I’ve planned meetings for nearly twenty years. In a previous job, I rescheduled a meeting because of an approaching hurricane. The meeting wasn’t in the hurricane belt, but the storm would have disrupted enough flights to limit attendance. The following year, I helped another group move a meeting that was scheduled to take place just a few weeks after Hurricane Katrina decimated the Big Easy.
As it happens, the third time wasn’t the charm. Hundreds of people were scheduled to converge on Orlando for an industry event beginning September 11, 2017: Hurricane Irma had other plans. Many people had voluntarily devoted considerable hours to make the event a great success. Enthusiasm for this new venue, the content and fun networking opportunities was at an all-time high. The team was very proud of the event it had created, and rightly so. Excitement turned to sadness, and yes – some grief – as it became clear that the event would not take place.
Following are some observations and lessons learned from my experience with a force majeure event:
Establish a small, authoritative and nimble leadership team.
Many people are involved in the planning and execution of an event. Force majeure-related decisions, major and minor, need to be made, and quickly. Small groups operate more efficiently, especially when time is short.

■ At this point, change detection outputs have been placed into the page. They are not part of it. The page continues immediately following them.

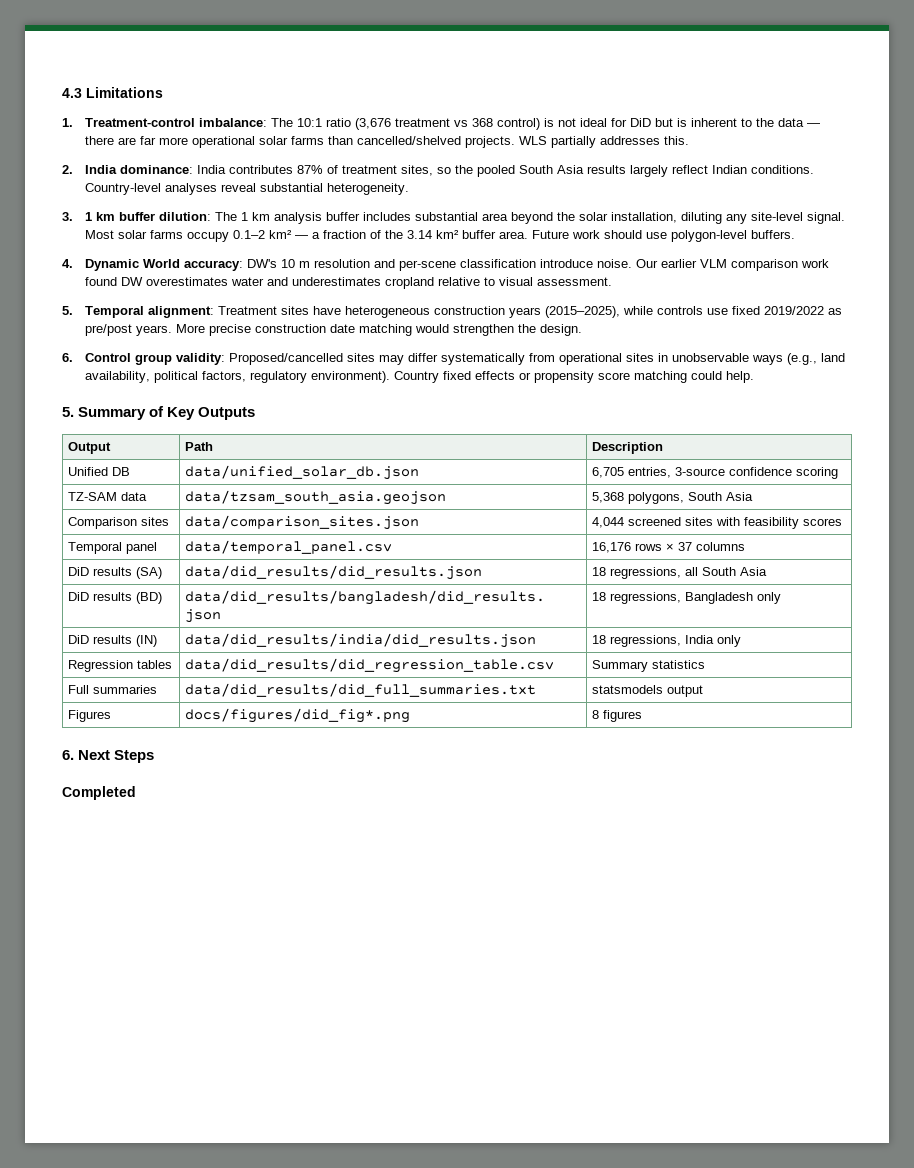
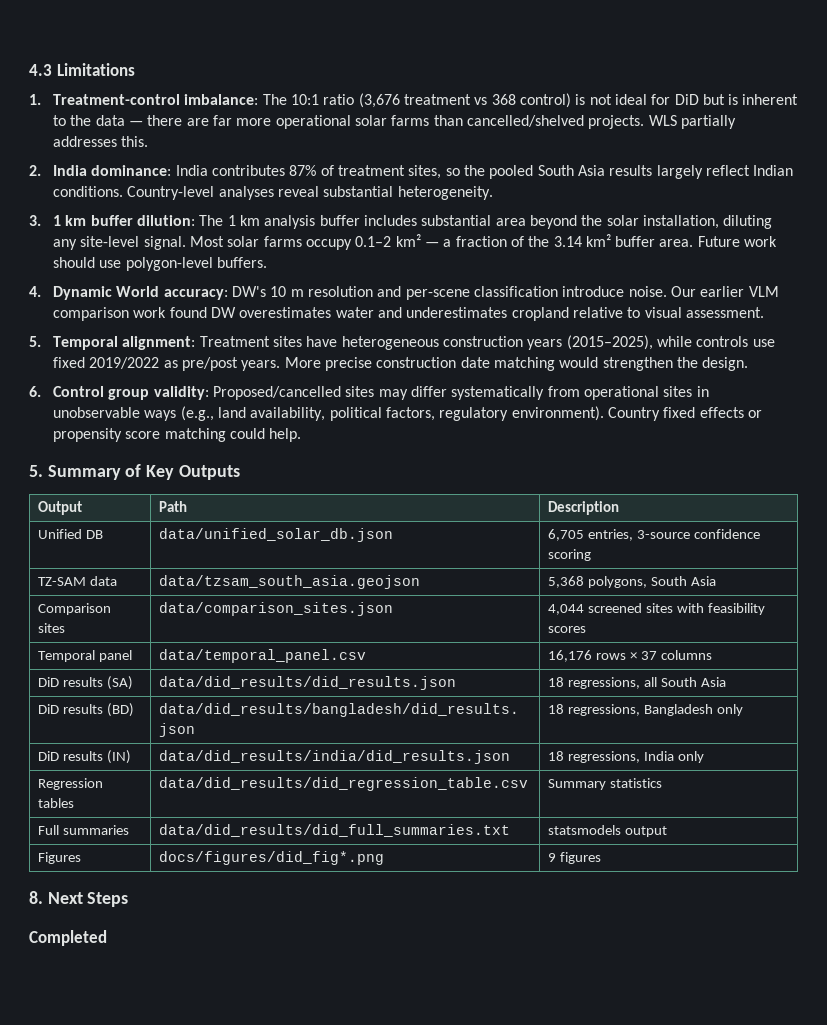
- Figures | docs/figures/did_fig*.png | 8 figures
+ Figures | docs/figures/did_fig*.png | 9 figures
- 6. Next Steps
+ 8. Next Steps

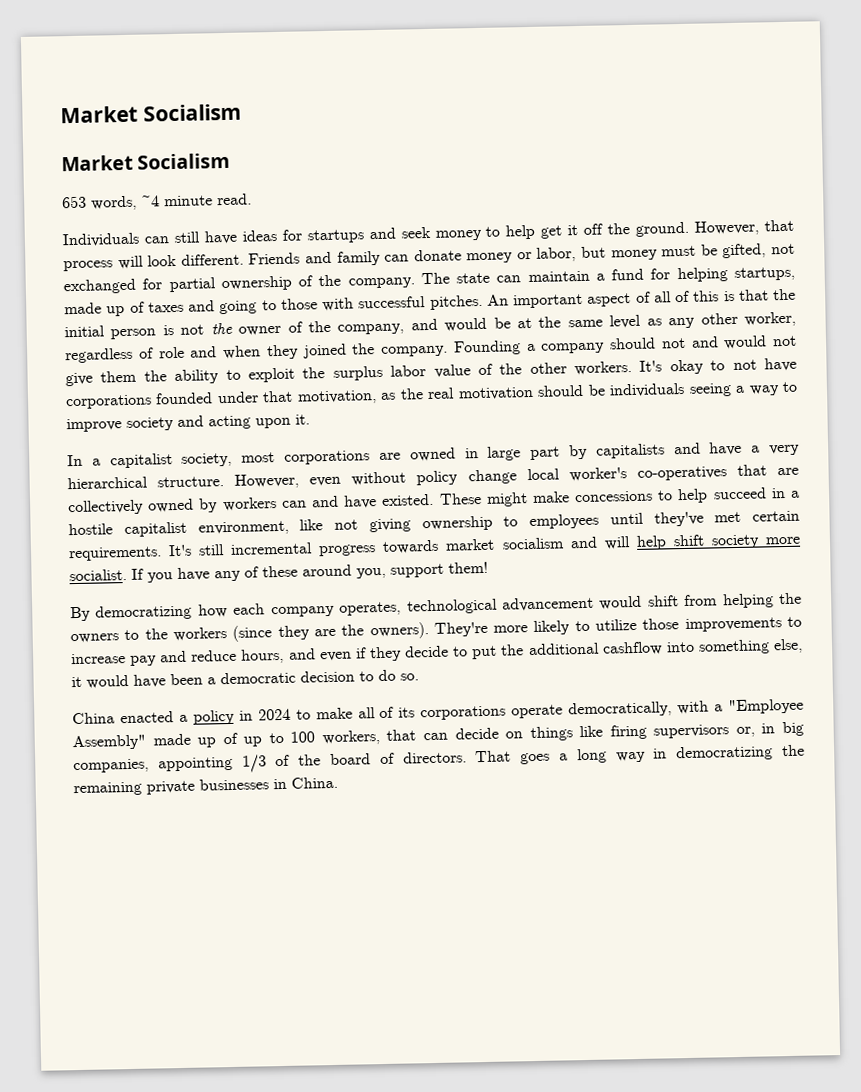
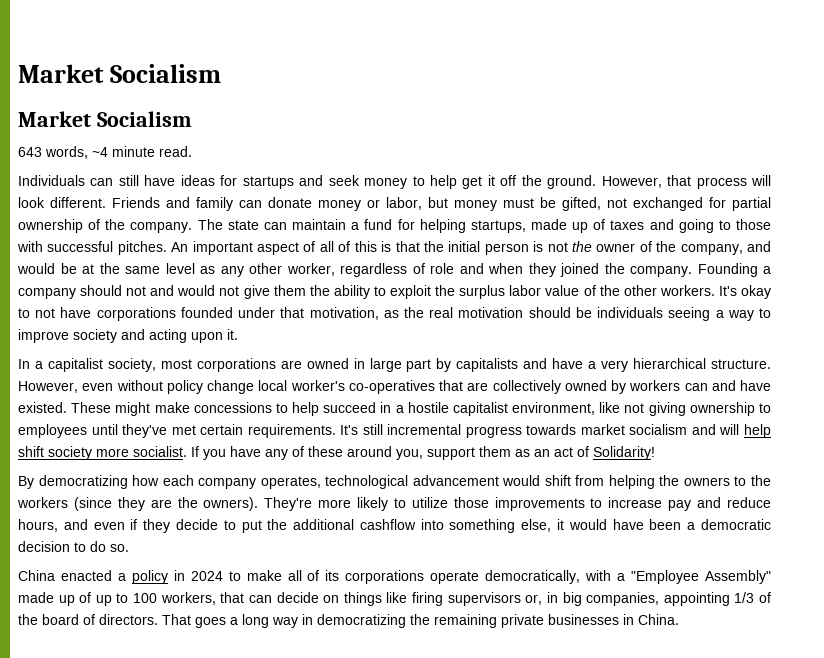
- 653 words, ~4 minute read.
+ 643 words, ~4 minute read.
- If you have any of these around you, support them!
+ If you have any of these around you, support them as an act of Solidarity!

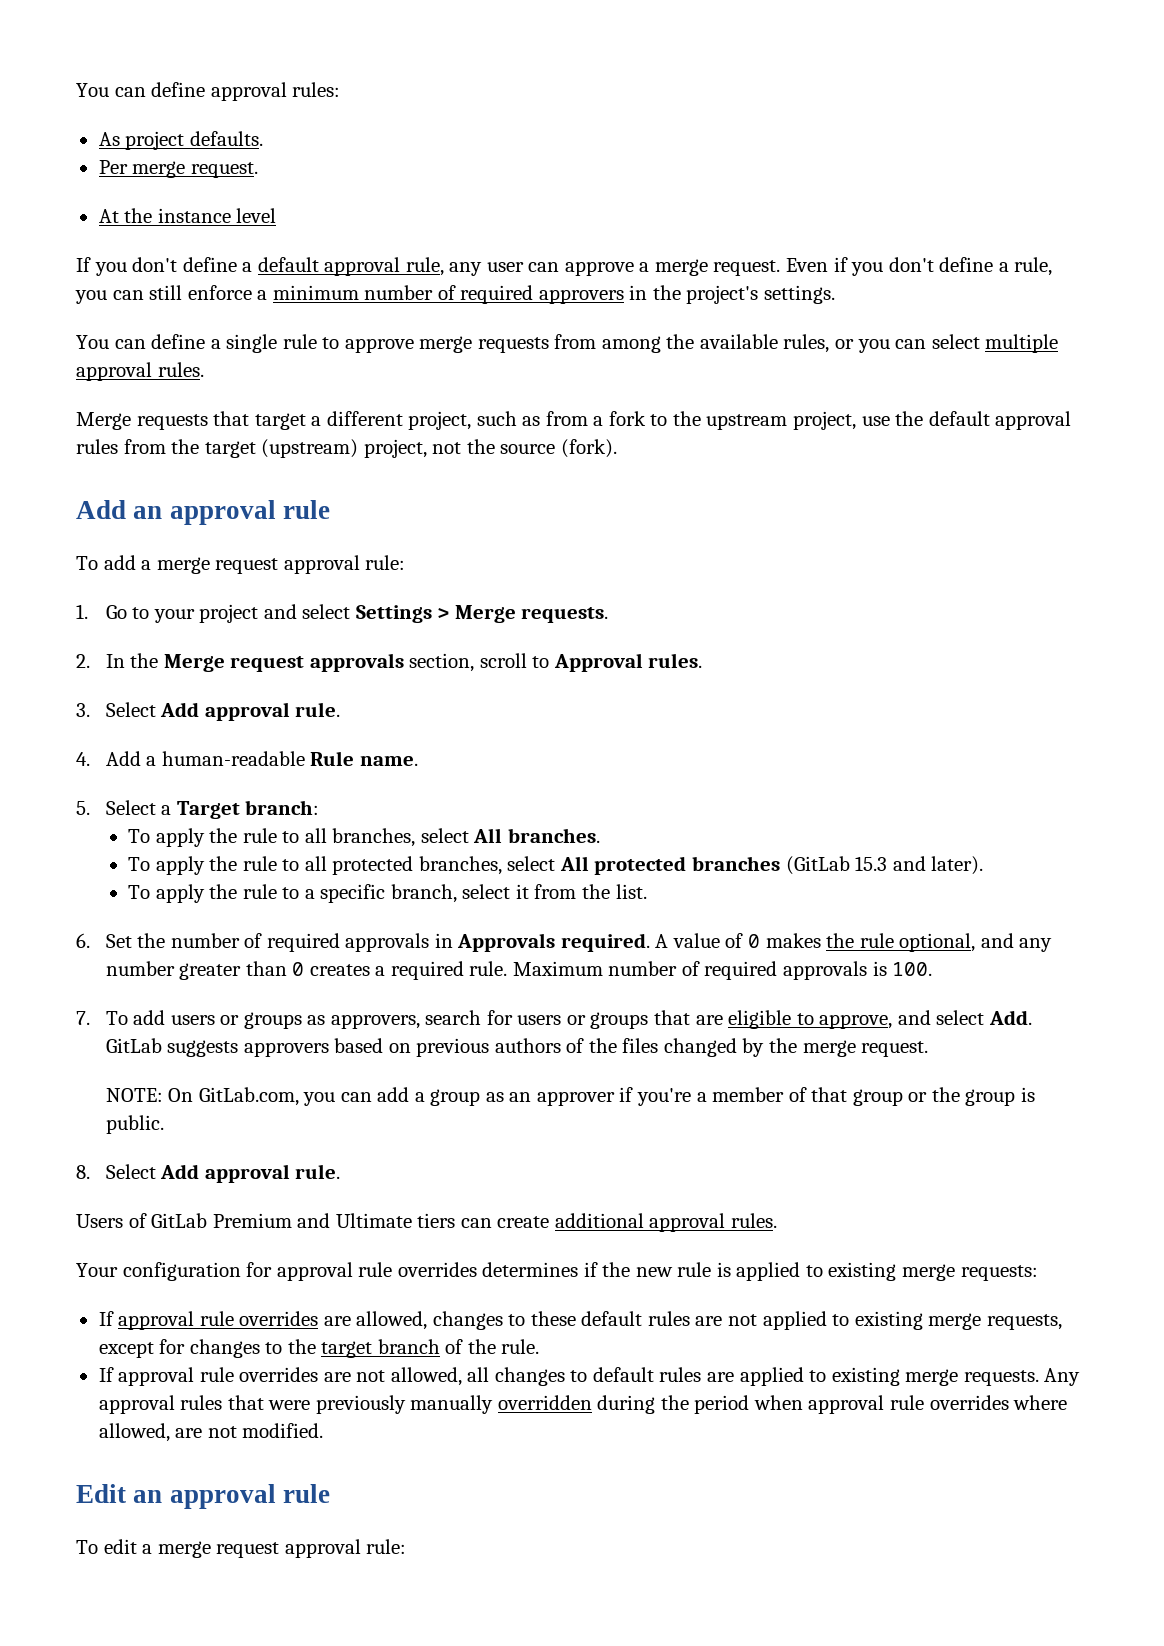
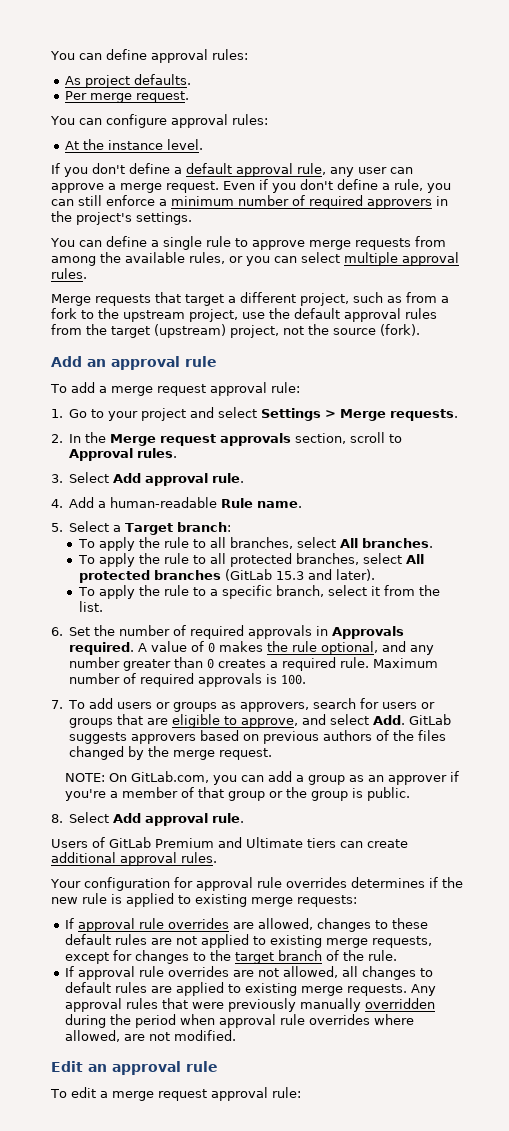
+ You can configure approval rules:
- At the instance level
+ At the instance level.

If the safety of your attendees might be in jeopardy, your decision has been made for you.
Communicate early and often.
At the first hint of a possible force majeure cancellation, acknowledge that the situation exists and explain that you’re monitoring it closely. Manage expectations about how, when and where updates regarding the event will be communicated.
Once you’ve announced an update or a decision, remain consistent and on message. You’ll likely be contacted by those whom you know and don’t know, seeking inside information on next steps. Stay on message, and resist any temptation to speculate.
“I don’t have an answer yet” really can be an acceptable answer.
In the days leading up to landfall, Hurricane Irma changed course frequently. Anxiety breeds impatience: do not yield to demands for answers that you’re not yet prepared to deliver. Circumstances like these are often new territory for planners (like me). You can’t always have immediate answers during a fluid situation.
Find some light.
Working through a force majeure event is stressful. One of the first things that I did was change my phone’s ringtone. I selected, “What Doesn’t Kill You Makes You Stronger,” by Kelly Clarkson. Each time my phone rang thereafter – and it rang a lot – I smiled at the friendly reminder that we would get through this.
Good and bad.
This experience, the drama and stress that it caused, has shown me some of the best and frankly less attractive qualities in humanity. Pledges of encouragement and support were sometimes overwhelming; critics from a great distance – geographically and metaphorically – will make their presence known too. Expect both.
My experience, while nerve-wracking, still doesn’t begin to compare with that of the folks whose personal safety and property were in jeopardy or compromised by Hurricane Irma. Those in Hurricane Irma’s path will remain in my thoughts for the foreseeable future.